Re the WW2 camp I know it well we used to find all sorts of ordinance there and one boy picked up a hand grenade and removed the pin which killed him, I can't remember his name but it was something like Bleakly or peachy [Bleakley]. I remember taking home a few 2" mortar bombs to show my father who went ballistic and put them in a bucket of water, well he was Royal Army Medical Corps. Brian Chaplin by e mail
Below is the Below is the 'stand-down' picture of the Birch and Layer Auxiliary Unit
Members of the Birch/Layer-de-la-Haye Auxiliary Unit, part of the wartime British Resistance. What is notable is that
the men wear their revolvers, not something issued to ordinary Home Guards.
Back row, Robert Strathern, W.A. Abbott, Richard Golden (Dick) Fairhead
Front row, George W Ward, Sgt David Macauley, Basil Rootkin
Photograph taken at Dukes Farm, Layer Marney.

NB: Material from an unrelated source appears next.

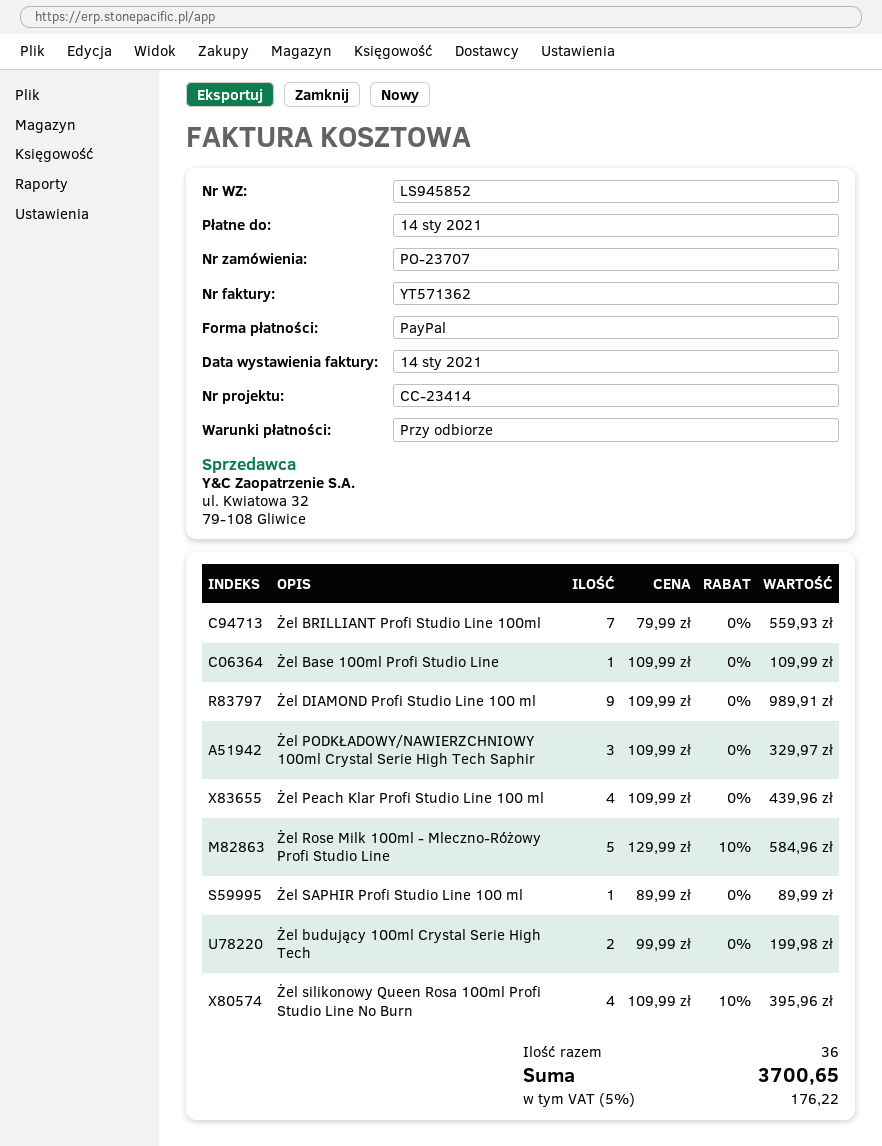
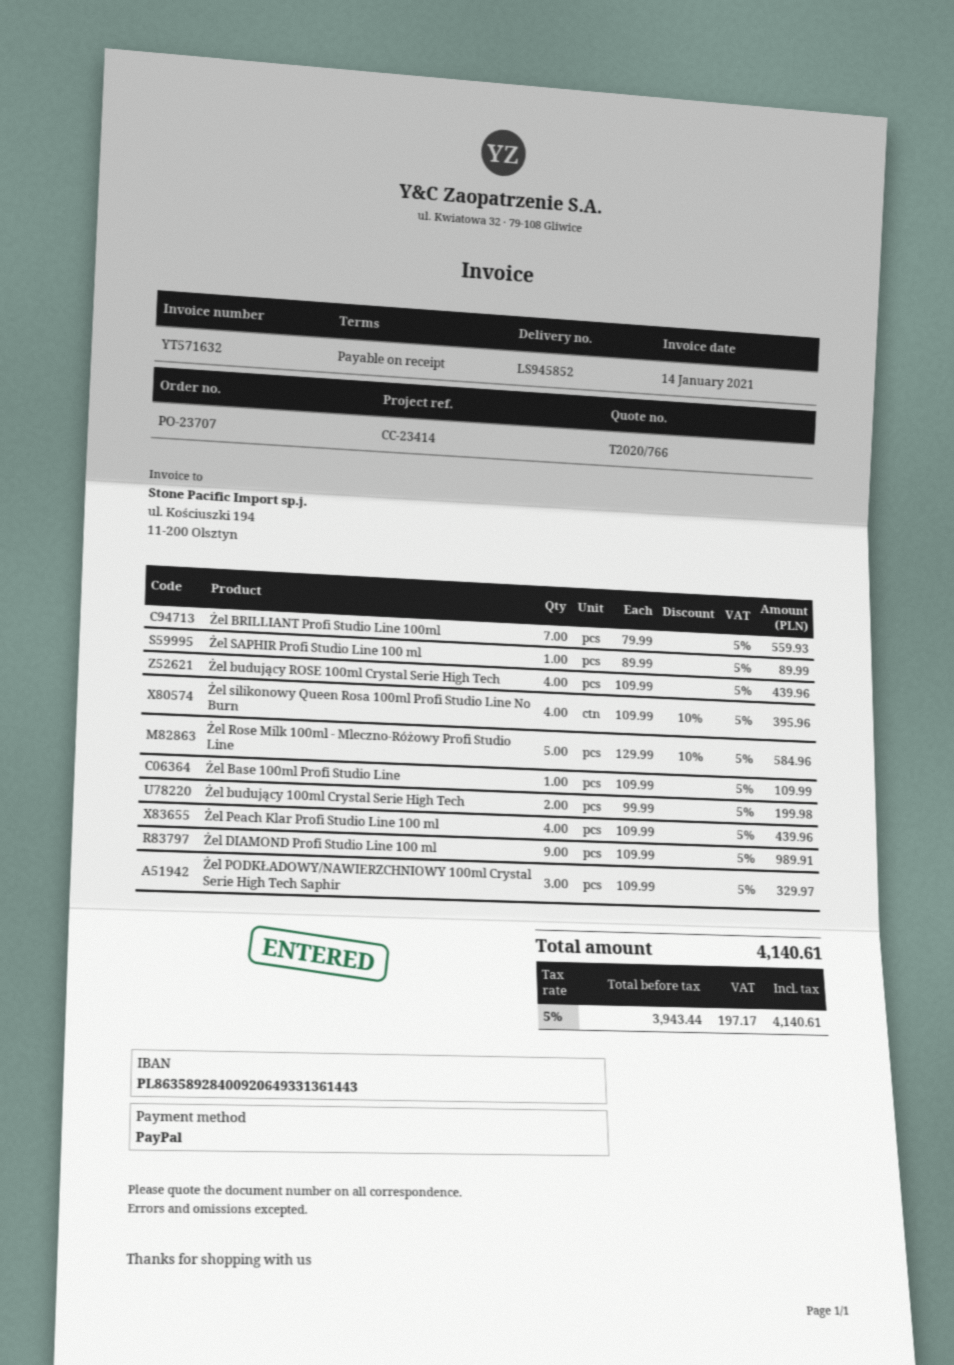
invoice number: YT571362 -> YT571632
Żel budujący ROSE 100ml Crystal Serie High Tech: none -> 4 x 109.99 = 439.96
tax: 5% = 176.22 -> 5% = 197.17
total: 3700.65 -> 4140.61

The photograph is from the Birch photograph collection at Mersea Museum, but the caption is from the British
Resistance Archive website which has much more background - see
David Macauley was the sergeant of the Birch/Layer Unit and a dairy and general farmer at Beckingham Hall, Hardy's Green, Birch where his grandsons still farm. George W Ward, his Corporal, was a haulage contractor and in the 1939 register was living in Birch with W A Abbott who was a heating engineer.
Robert Strathern was a farmer at Heath Farm, Birch. The Stratherns were among many Scottish farming families, who moved down from Ayrshire, in their case in 1929/30, to take up farms in Essex and Suffolk. They still farm in the area.
Robert Strathern's sons, Jimmy and Robin, remember their father telling how hard it was manning the bunker at all times when the risk of invasion was deemed to be particularly high. Robert also went away to Coleshill for training and was chosen to go on a raid to France but not being able to speak French, he didn't go.
The approach to the Layer bunker was always by foot and the trapdoor entrance was under a tree stump and operated mechanically, too heavy to be lifted otherwise. There was also a trip wire attached to a bell to alert the bunker's occupants to strangers.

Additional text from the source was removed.